Suppose \( \$ 24,000 \) is deposited into an account paying \( 7.25 \% \) interest, which is compounded continuously. How much money will be in the account after ten years if no withdrawals or additional deposits are made? \( \$ 47,897.10 \) \( \$ 49,553.54 \) \( \$ 46,414.20 \) \( \$ 48,326.40 \)

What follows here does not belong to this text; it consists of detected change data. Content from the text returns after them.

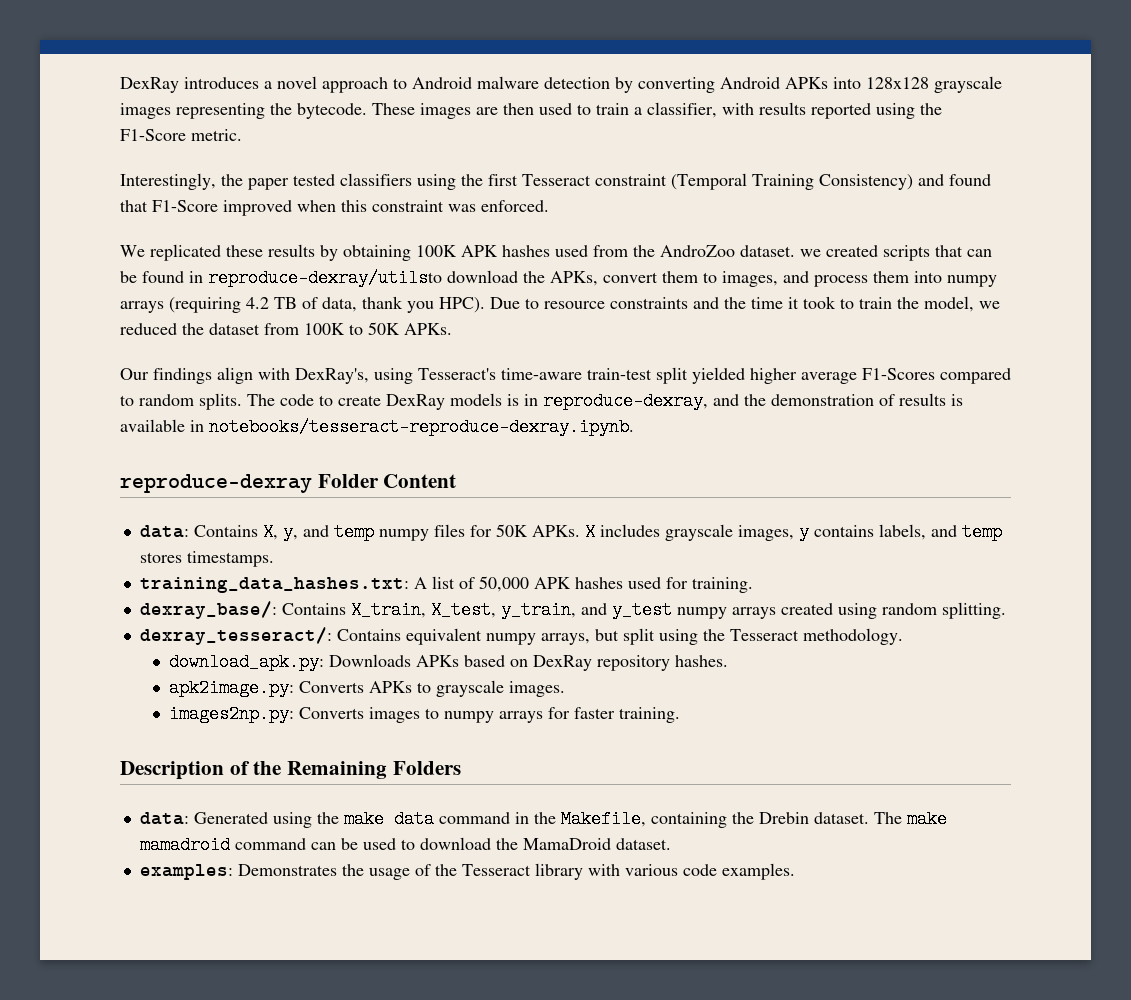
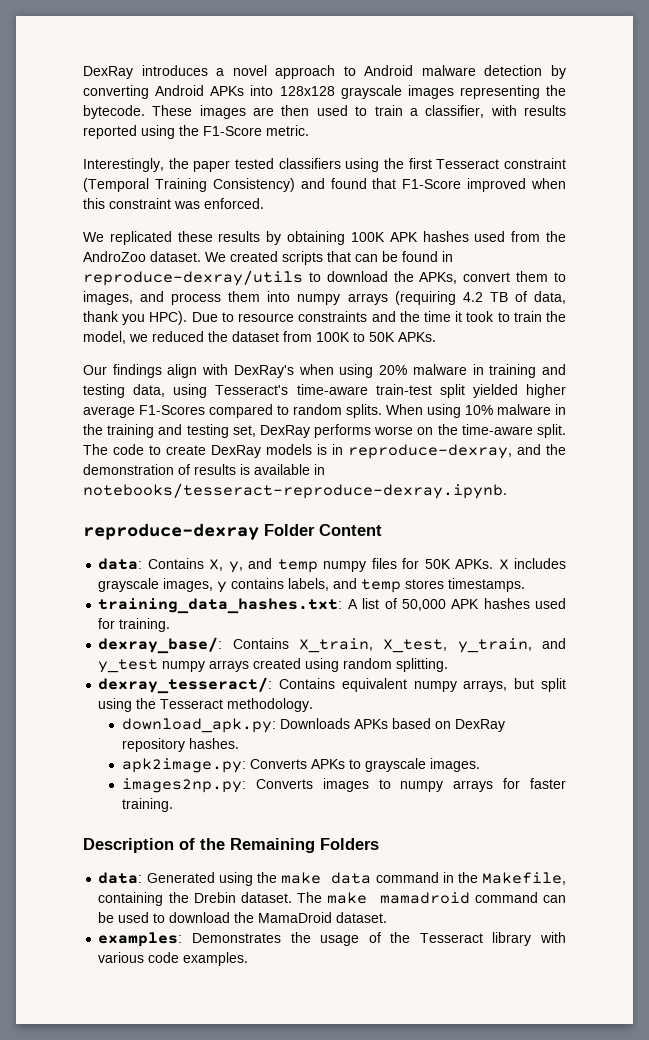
- We replicated these results by obtaining 100K APK hashes used from the AndroZoo dataset. we created scripts that can be found in reproduce-dexray/utilsto download the APKs, convert them to images, and process them into numpy arrays (requiring 4.2 TB of data, thank you HPC).
+ We replicated these results by obtaining 100K APK hashes used from the AndroZoo dataset. We created scripts that can be found in reproduce-dexray/utils to download the APKs, convert them to images, and process them into numpy arrays (requiring 4.2 TB of data, thank you HPC).
- Our findings align with DexRay's, using Tesseract's time-aware train-test split yielded higher average F1-Scores compared to random splits.
+ Our findings align with DexRay's when using 20% malware in training and testing data, using Tesseract's time-aware train-test split yielded higher average F1-Scores compared to random splits.
+ When using 10% malware in the training and testing set, DexRay performs worse on the time-aware split.

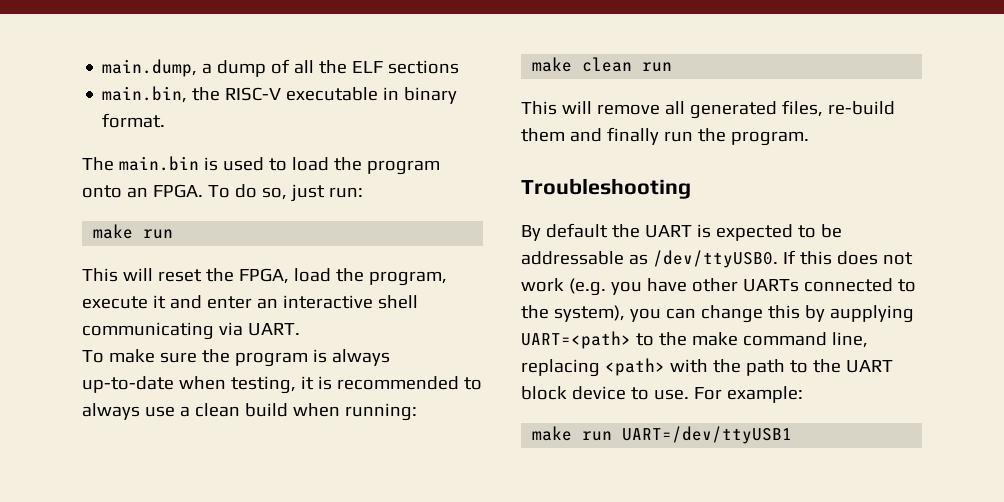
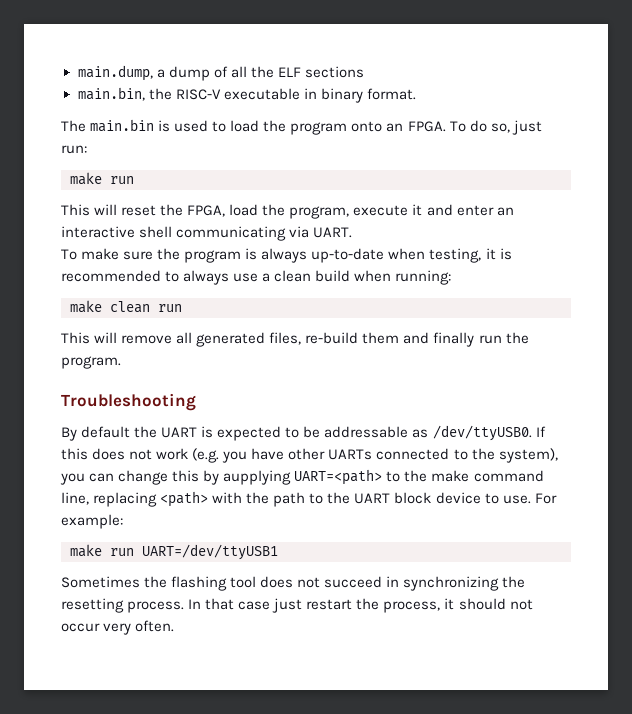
+ Sometimes the flashing tool does not succeed in synchronizing the resetting process. In that case just restart the process, it should not occur very often.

To find the amount of money in the account after ten years with continuous compounding, you can use the formula for continuous compounding, which is given by: \[ A = Pe^{rt} \] where: - \( A \) is the amount of money accumulated after time \( t \), - \( P \) is the principal amount (the initial deposit), - \( r \) is the annual interest rate (decimal), - \( t \) is the time in years, - \( e \) is the base of the natural logarithm (approximately 2.71828). In this case: - \( P = 24,000 \) - \( r = 0.0725 \) - \( t = 10 \) Plugging in these values: \[ A = 24000 \cdot e^{0.0725 \cdot 10} = 24000 \cdot e^{0.725} \] Calculating \( e^{0.725} \): \[ e^{0.725} \approx 2.066 \] Now inserting back into the equation for \( A \): \[ A \approx 24000 \cdot 2.066 \approx 49,584 \] The closest option to this calculated amount is \( \$ 49,553.54 \). So the correct answer is \( \$ 49,553.54 \). --- To add some fun facts, did you know that continuous compounding is like adding a little extra interest on top of interest? It’s pretty much how savings accounts make your money work overtime! Also, for all you math lovers out there, using exponential functions beyond finance can lead to exciting applications like population growth models and computing compound interest for investments. Whether it’s money or people, growth is exciting!